Despite showing clear evidence of age and exposure dependent acquisition of domain specific responses and in addition demonstrating that those responses to DBL1α and DBL4γ correlate with antibody responses to the intact A4-parasitized erythrocyte, we were unable to convincing correlation with protection from clinical disease. By expressing each domain as a recombinant fusion protein in E. coli, it is likely that important conformational epitopes will not be accessible to the sera tested or equally that what is being recognized by sera are not important targets within the host Whether these antibodies are reacting to epitopes exposed by the process of cloning and expression within the bacterial system, epitopes not exposed as part of the full A4 Pf EMP1 molecule, or whether this reflects methodological limitations within the affinity purification process is presently unknown.

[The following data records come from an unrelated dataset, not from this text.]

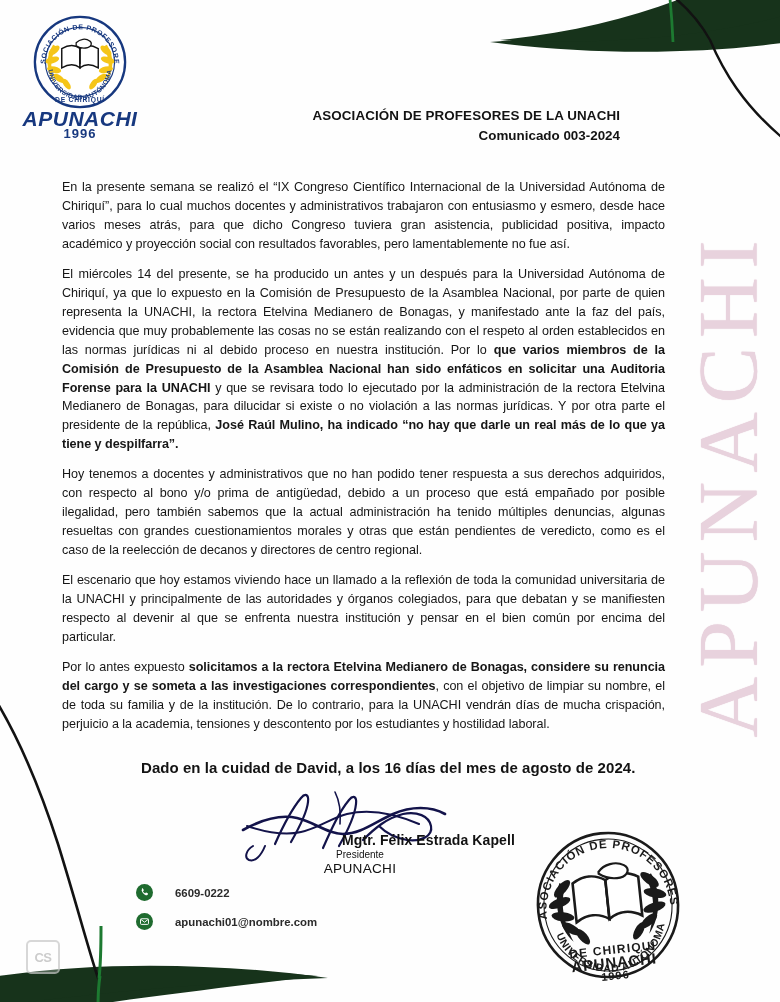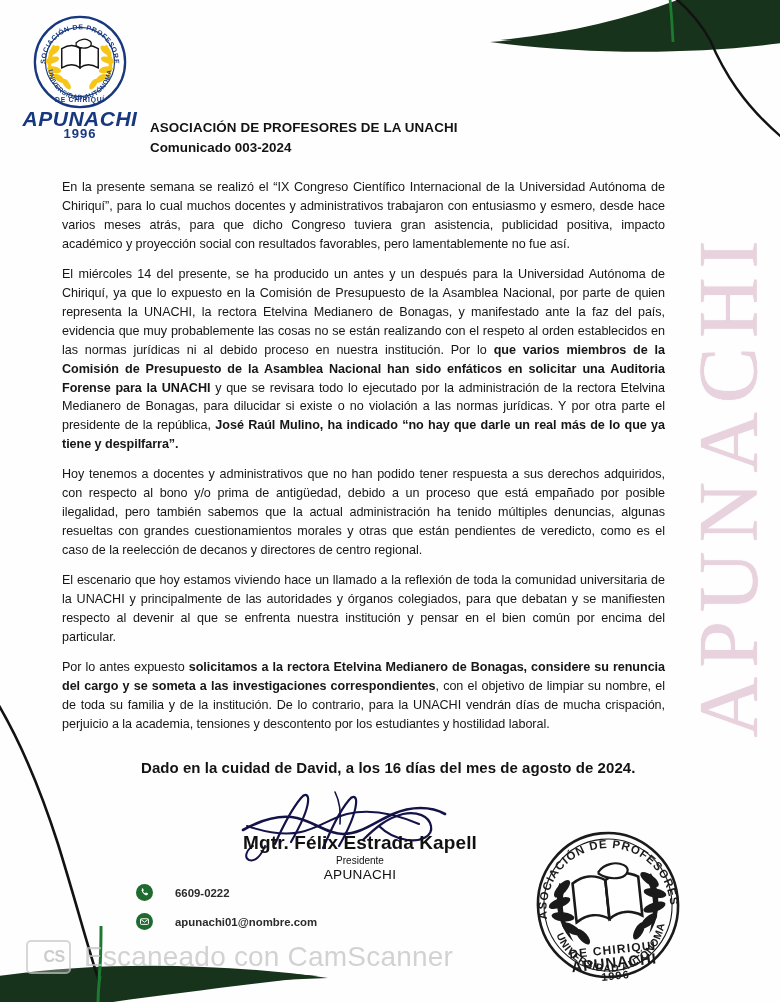--- a/index.html
+++ b/index.html
@@ -109,8 +109,7 @@
     left: 150px;
     top: 108px;
     width: 470px;
-    text-align: left;
-    margin-top: 12px;
+    text-align: right;
   }
   .doc-header .org {
     font-size: 13.4px;

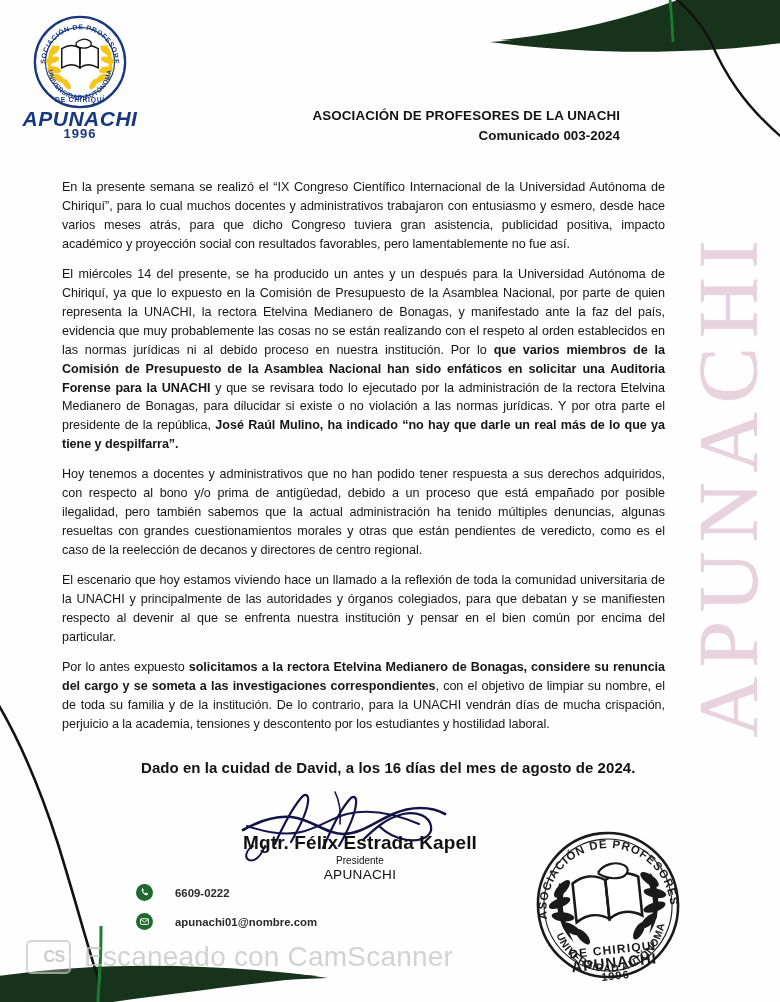--- a/index.html
+++ b/index.html
@@ -175,10 +175,11 @@
   .sig-name {
     position: relative;
     margin-top: 42px;
-    font-size: 19px;
+    font-size: 14px;
     font-weight: bold;
     color: #111;
     letter-spacing: 0.1px;
+    text-align: right;
   }
   .sig-role {
     font-size: 10px;

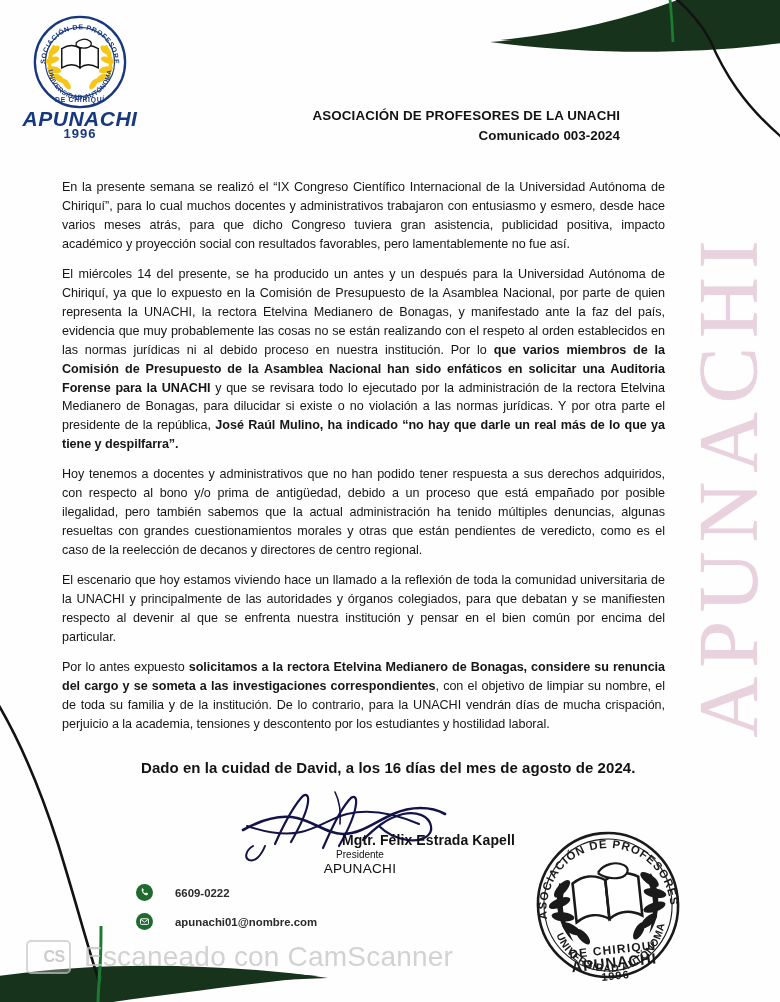--- a/index.html
+++ b/index.html
@@ -250,12 +250,11 @@
     display: flex;
     align-items: center;
     justify-content: center;
-    font-size: 16px;
+    font-size: 13px;
     font-weight: bold;
     color: #b9b9b9;
     letter-spacing: -0.5px;
     background: rgba(255,255,255,0.35);
-    padding-left: 11px;
   }
   .cs-text {
     margin-left: 13px;

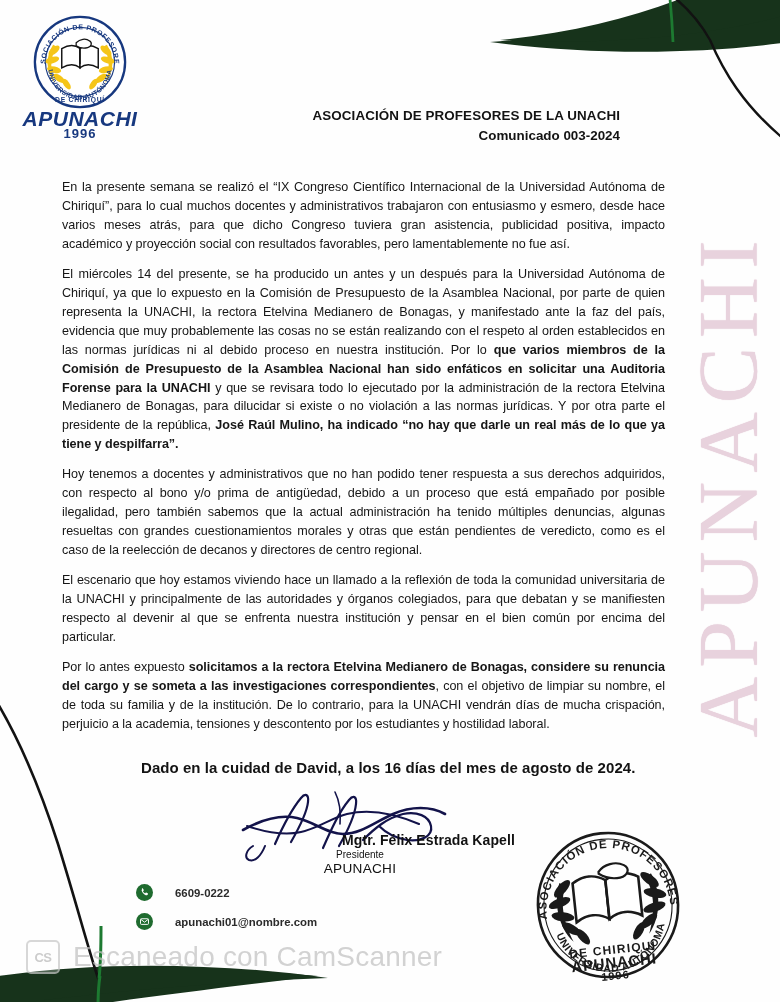--- a/index.html
+++ b/index.html
@@ -424,7 +424,6 @@
 
   <div class="camscanner">
     <div class="cs-badge">CS</div>
-    <div class="cs-text">Escaneado con CamScanner</div>
   </div>
 
 </div>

It is difficult to know how to interpret the apparent protective relationship between responses to DBL1α in parasite negative individuals in the higher transmission setting in this study. Previous studies in this area have shown an important effect of parasite positivity on the ability to detect protective responses against several blood stage antigens [2830]. Given that in this case the effect is in the opposite direction, it must be considered that this is a chance finding and unlikely to be biologically meaningful.

Despite these limitations the data presented here have demonstrated the presence of antibodies in human sera to expressed domains of one variant of PfEMP1. An important component of investigating PfEMP1 as a vaccine candidate will involve determining what role antibodies have to both conserved and variable parts of this protein. The finding of potential cross-reactive responses to the domain DBL4γ in this work is potentially important and further work is needed to further clarify these responses.